Your goal :: With the pictures left aside, write out exactly the lines of the listing below from the line with "background: #14b8a6 ->" to the line with "color: #15803d ->", both included, and only those.

Provided records ::
§

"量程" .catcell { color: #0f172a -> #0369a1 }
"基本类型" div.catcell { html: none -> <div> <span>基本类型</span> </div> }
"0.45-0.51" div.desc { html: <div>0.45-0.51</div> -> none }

§

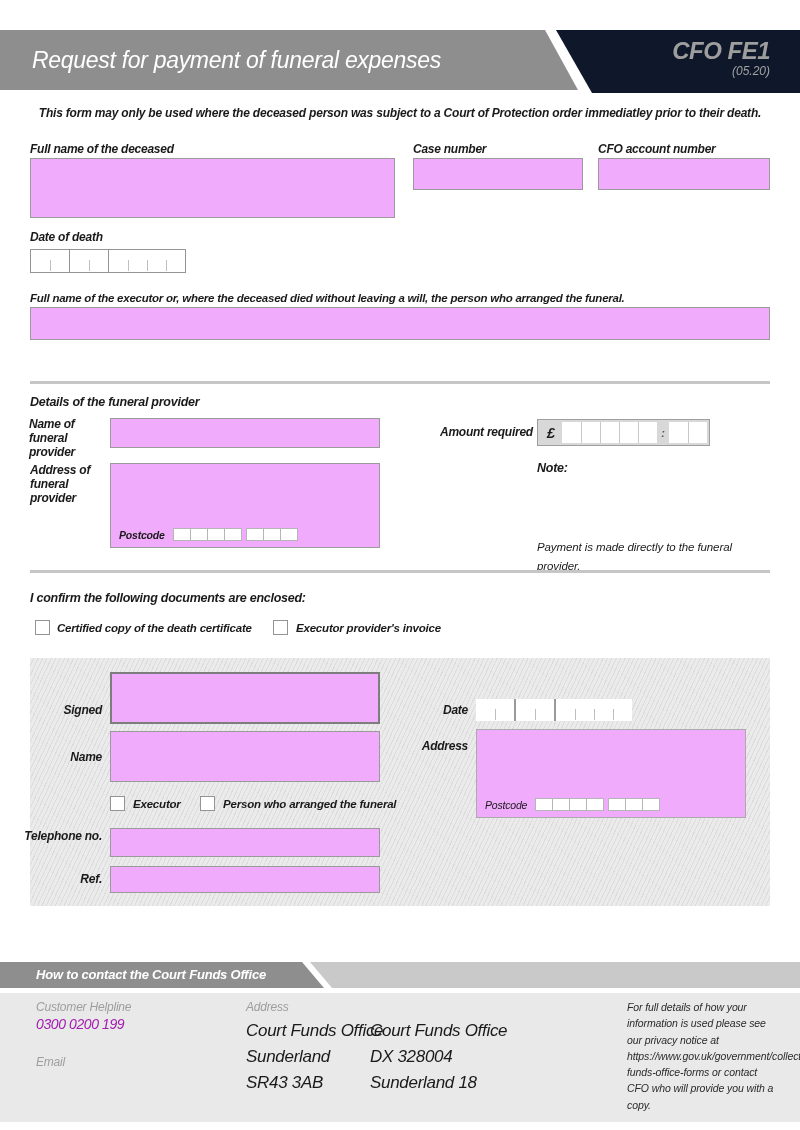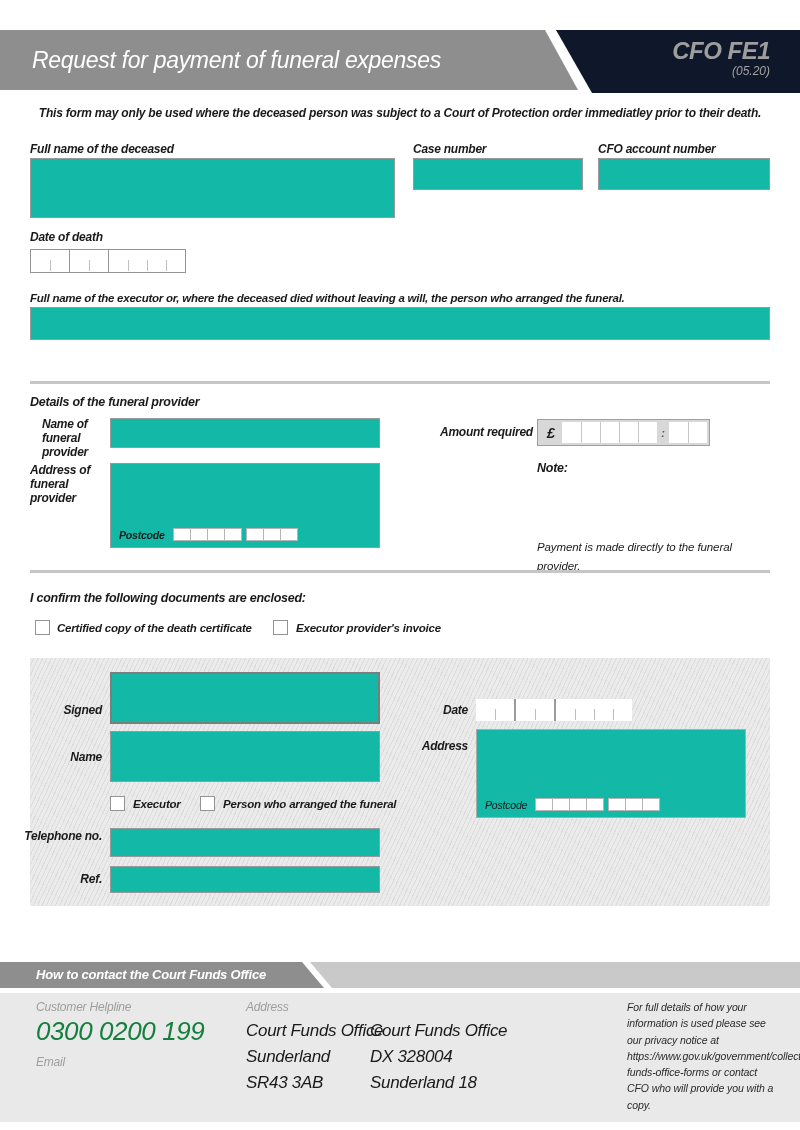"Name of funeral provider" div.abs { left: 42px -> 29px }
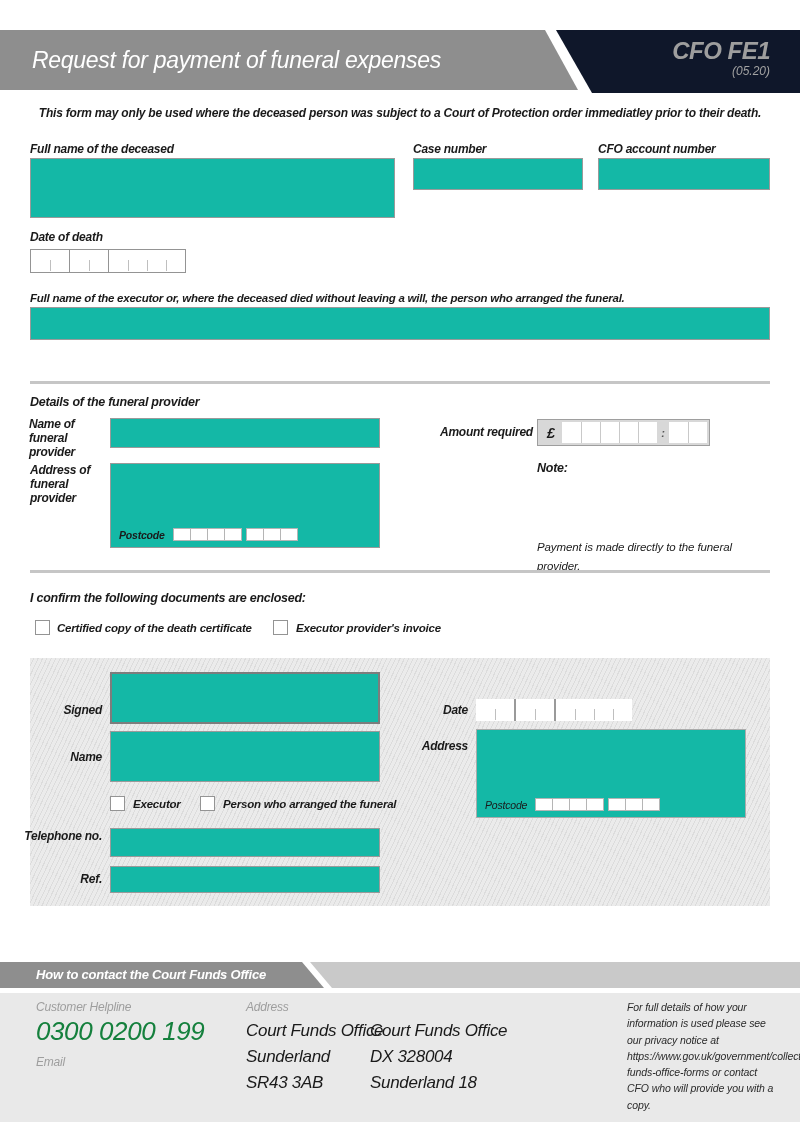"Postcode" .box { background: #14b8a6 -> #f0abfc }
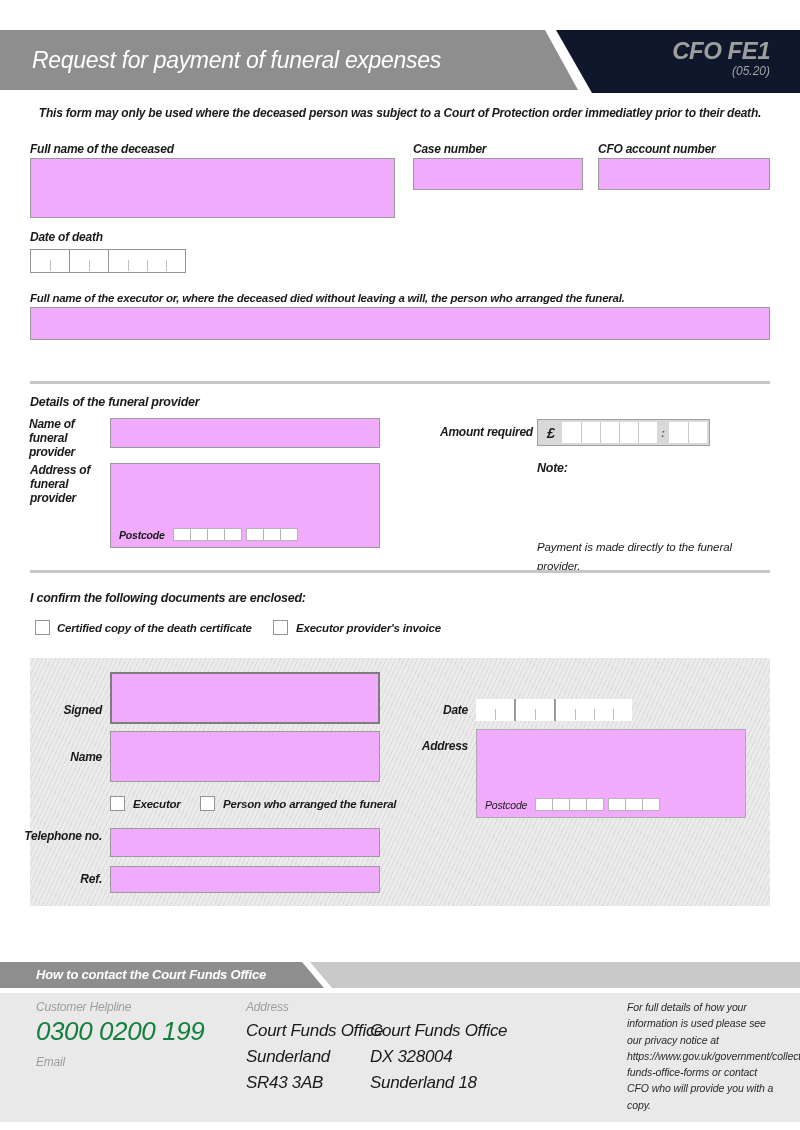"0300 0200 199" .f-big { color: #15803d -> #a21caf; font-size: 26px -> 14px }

§

Reply to the exercise ::
"Postcode" .box { background: #14b8a6 -> #f0abfc }
"0300 0200 199" .f-big { color: #15803d -> #a21caf; font-size: 26px -> 14px }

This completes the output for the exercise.